1880 |
7 février 1880
Henri Wallon à Alfred de Falloux
Paris, 7 février 1880
Monsieur et très honoré confrère,
M. le comte de Rességuier que j'ai rencontré mercredi soir chez M. le duc de Broglie, m'a dit que vous ne tarderiez pas à venir à Paris et j'en serais très heureux à tous égards. Les élections académiques, en effet pourraient bien ne pas tourner mieux que celles du sénat. M. le duc de Broglie m'avait dit qu'on porterait M. Maxime du Camp1 au Ier fauteuil et moi au second, ce que je souhaitais d'ailleurs par affection pour mon regretté collègue St René de Taillandier, et j'avais agi en conséquence dans mes visites de candidature. Mais voici que, tout à coup, on s'est décidé à réserver à M. Maxime du Camp le second fauteuil en me reportant au Ier où j'aurai pour compétiteurs MM. Labiche2 et Laboulaye3 qui auraient pu, sur le second fauteuil, se joindre aux quinze dont j'ai été honoré dans une précédente élection, si comme j'avais lieu de l'espérer, elles me restaient fidèles. C'était donc une élection assurée. Or voici, au contraire, si je suis bien renseigné (et je crois l'être) ce qui va se passer. Les amis de M. Laboulaye qui seront en minorité au Ier tour, se reporteront sur M. Labiche, et M. Labiche étant nommé, ses amis se joindront aux autres pour porter au second fauteuil et faire triompher M. Laboulaye si bien qu'au lieu de gagner deux fauteuils vous en aurez perdu deux. Si, ce que je regretterais beaucoup, on maintenait entre M. Maxime du Camp et moi ce nouvel ordre de candidature, il faudrait que ceux qui m'ont honoré déjà de leurs suffrages me restassent si absolument fidèles dès le Ier tour de scrutin, qu'il n'y eut plus qu'une ou deux voix ou plus à conquérir pour m'assurer le succès ; et ce succès déciderait de l'autre : car l'académie m'ayant nommé ne voudrait pas elle un autre sénateur membre comme moi d'une autre académie le même jour. Sinon, je n'aurais rien de mieux à faire que de me retirer : car je suis peu disposé à faire le jeu des deux candidats auxquels on m'oppose.
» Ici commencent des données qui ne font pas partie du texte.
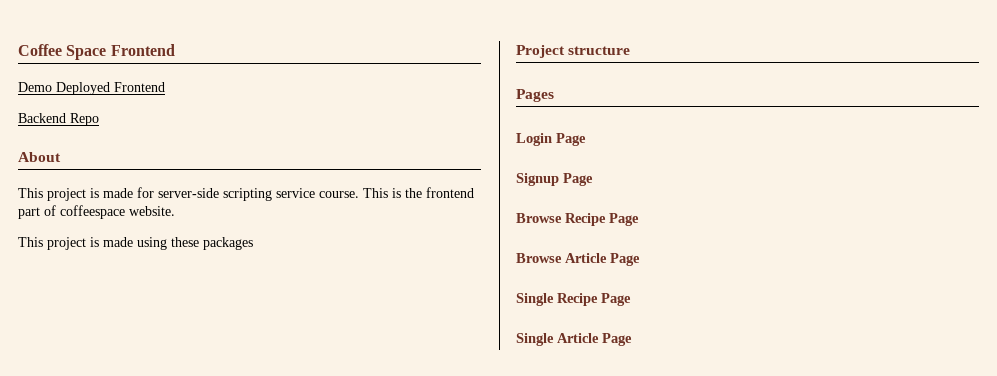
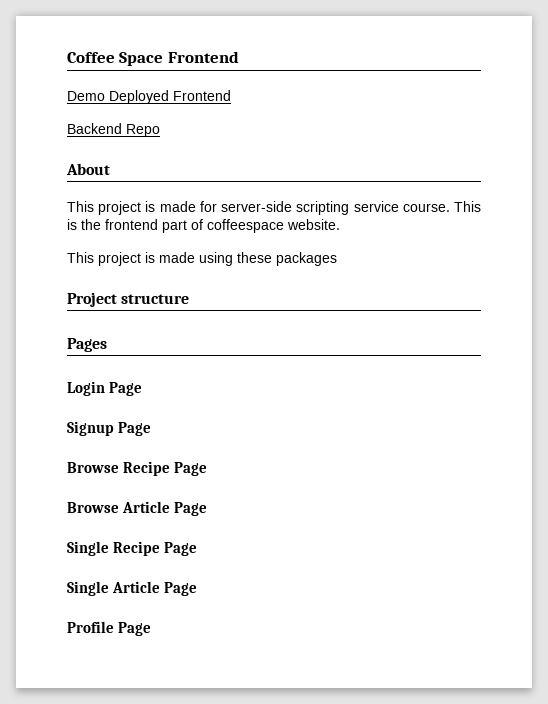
(632, 339) none -> [67,621,152,636] // Profile Page

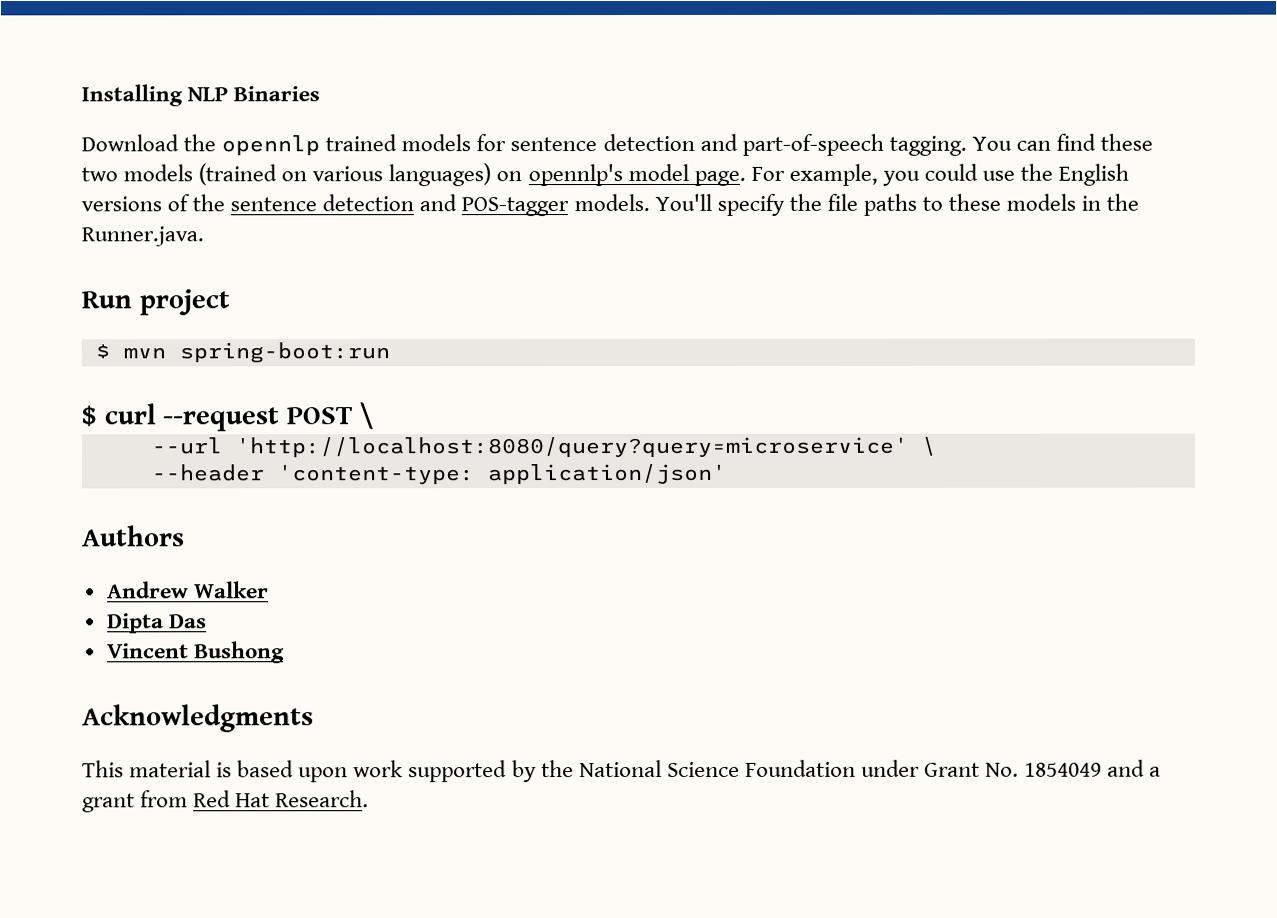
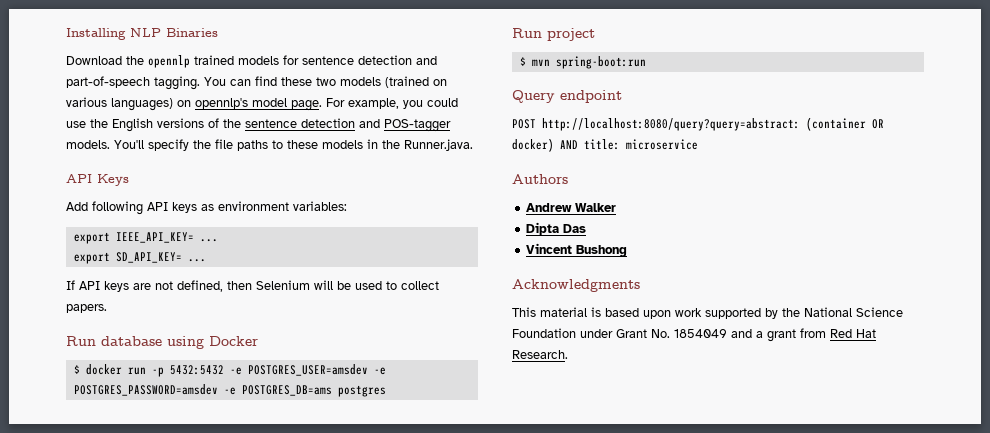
(204, 236) none -> [66,174,129,186] [66,201,347,215] [73,232,218,244] [73,252,206,264] [66,280,439,292] [66,304,107,313] [66,336,258,349] [73,364,386,377] [73,384,386,397] // API Keys // Add following API keys as environment variables: // export IEEE_API_KEY= ... // export SD_API_KEY= ... // If API keys are not defined, then Selenium will be used to collect papers. // Run database using Docker // $ docker run -p 5432:5432 -e POSTGRES_USER=amsdev -e POSTGRES_PASSWORD=amsdev -e POSTGRES_DB=ams postgres
[81,402,374,432] [150,436,936,458] [151,463,727,485] $ curl --request POST \ // --url 'http://localhost:8080/query?query=microservice' \ // --header 'content-type: application/json' -> [512,90,622,103] [512,117,884,131] [512,138,698,152] Query endpoint // POST http://localhost:8080/query?query=abstract: (container OR docker) AND title: microservice

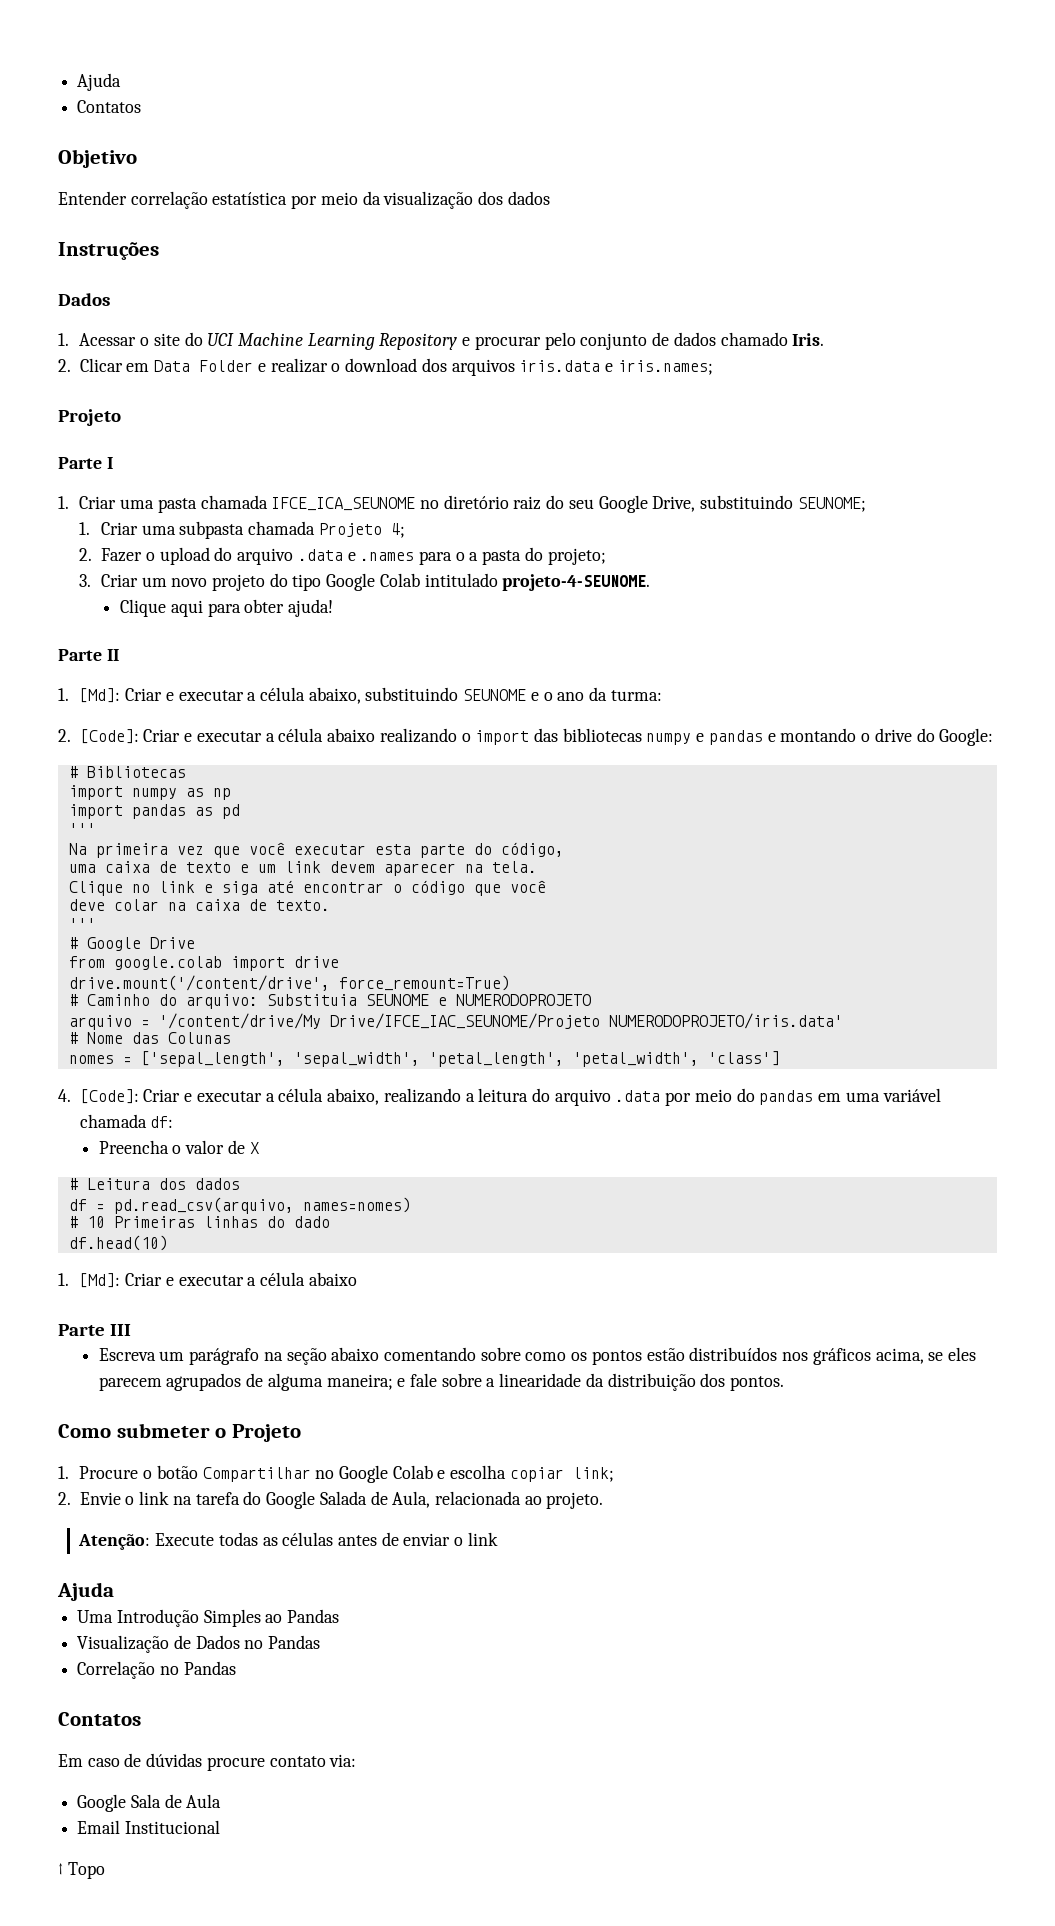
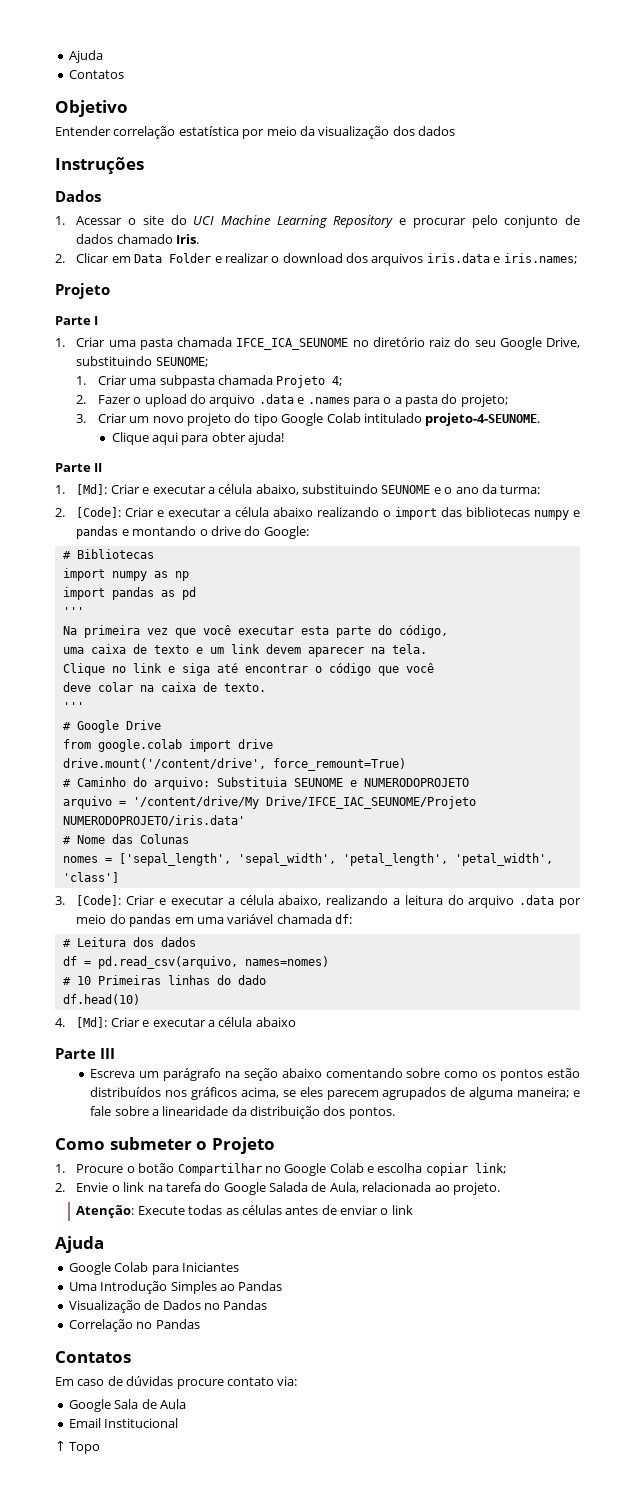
[58,1089,71,1102] 4. -> [55,896,65,905] 3.
[98,1140,259,1154] // Preencha o valor de X -> (353, 919) none
[58,1273,69,1286] 1. -> [55,1018,65,1027] 4.
(114, 1591) none -> [68,1262,239,1275] // Google Colab para Iniciantes

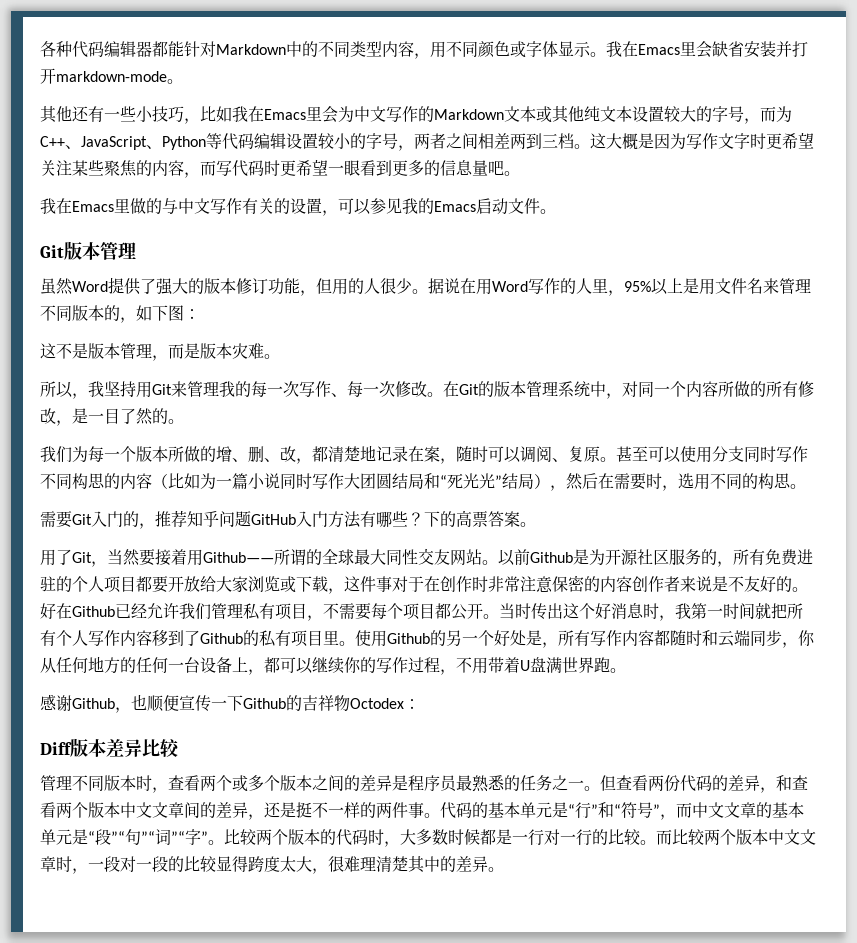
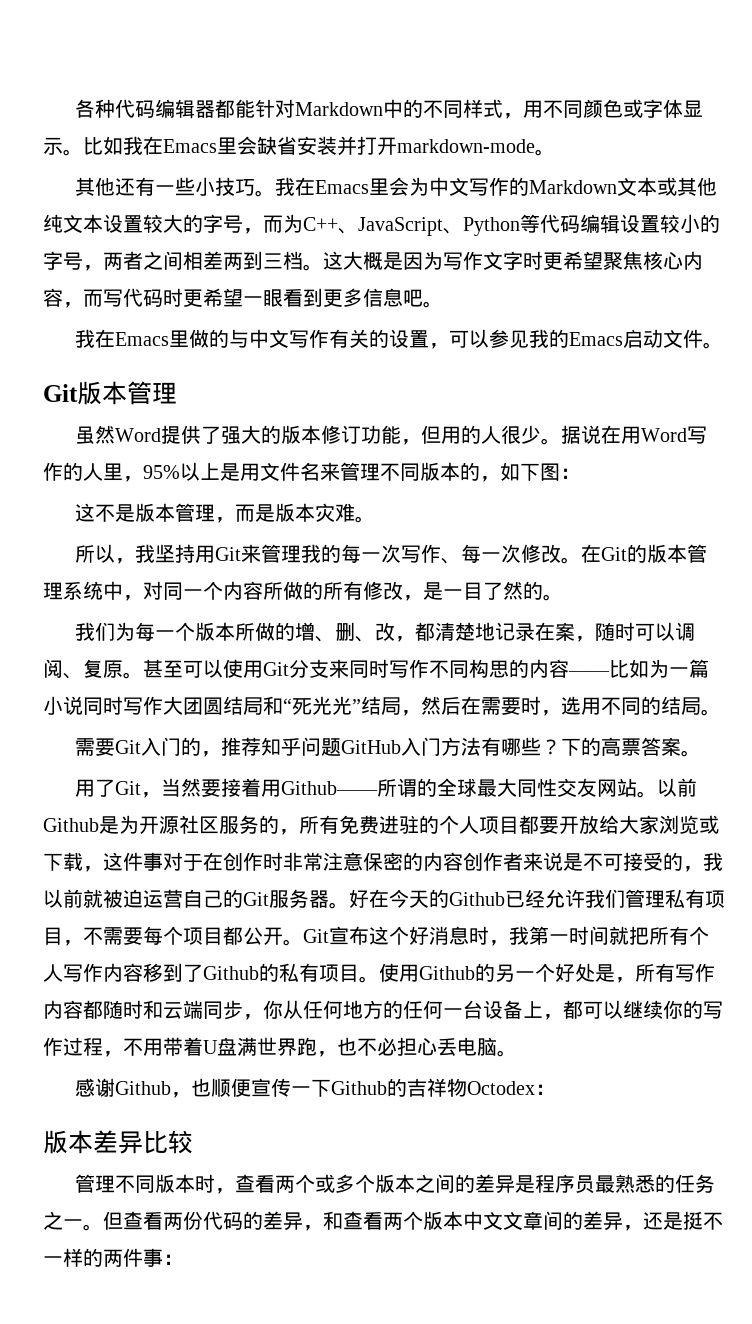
[350,41,414,57] 类型内容 -> [462,99,503,118] 样式
(606, 54) none -> [83,136,123,155] 比如
[184,106,232,124] ，比如 -> [254,190,275,197] 。
[40,160,152,177] 关注某些聚焦的 -> [603,251,683,270] 聚焦核心
[424,160,488,176] 的信息量 -> [363,288,403,307] 信息
[712,446,744,462] 分支 -> [263,659,349,678] Git分支来
[152,474,168,489] （ -> [568,671,610,676] ——
[534,474,550,489] ） -> (401, 706) none
[758,473,791,489] 构思 -> [661,696,701,715] 结局
[744,576,808,592] [40,603,72,619] 友好的。好在 -> [603,852,723,872] [43,889,449,909] 可接受的，我以前就被迫运营自己的Git服务器。好在今天的
[499,603,563,620] 当时传出 -> [303,926,369,945] Git宣布
[323,630,339,645] 里 -> (359, 973) none
(610, 665) none -> [317,1037,497,1057] ，也不必担心丢电脑
[40,742,72,755] Diff -> (555, 1089) none
[424,802,804,820] [40,829,816,847] [40,856,504,874] 。代码的基本单元是“行”和“符号”，而中文文章的基本单元是“段”“句”“词”“字”。比较两个版本的代码时，大多数时候都是一行对一行的比较。而比较两个版本中文文章时，一段对一段的比较显得跨度太大，很难理清楚其中的差异。 -> [163,1254,183,1265] ：

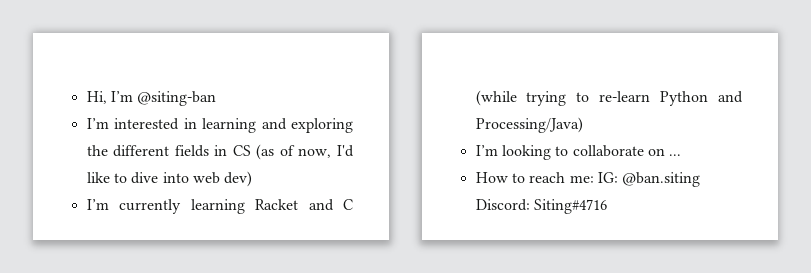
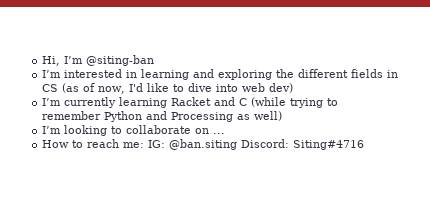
[599,91,651,102] re-learn -> [42,111,102,120] remember
[475,117,583,133] Processing/Java) -> [171,111,283,122] Processing as well)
J'avais vu hier M. le duc de Broglie assez frappé des inconvénients que je lui signalais mais avant qu'il eût pu y aviser, M. Maxime du Camp avait écrit sa lettre de candidature pour le second fauteuil ce qui était, quant à lui, trancher la question. Quoiqu'il arrive, veuillez, Monsieur et très honoré confrère agréer l'assurance de mes sentiments affectueux et dévoués que rien ne pourra altérer.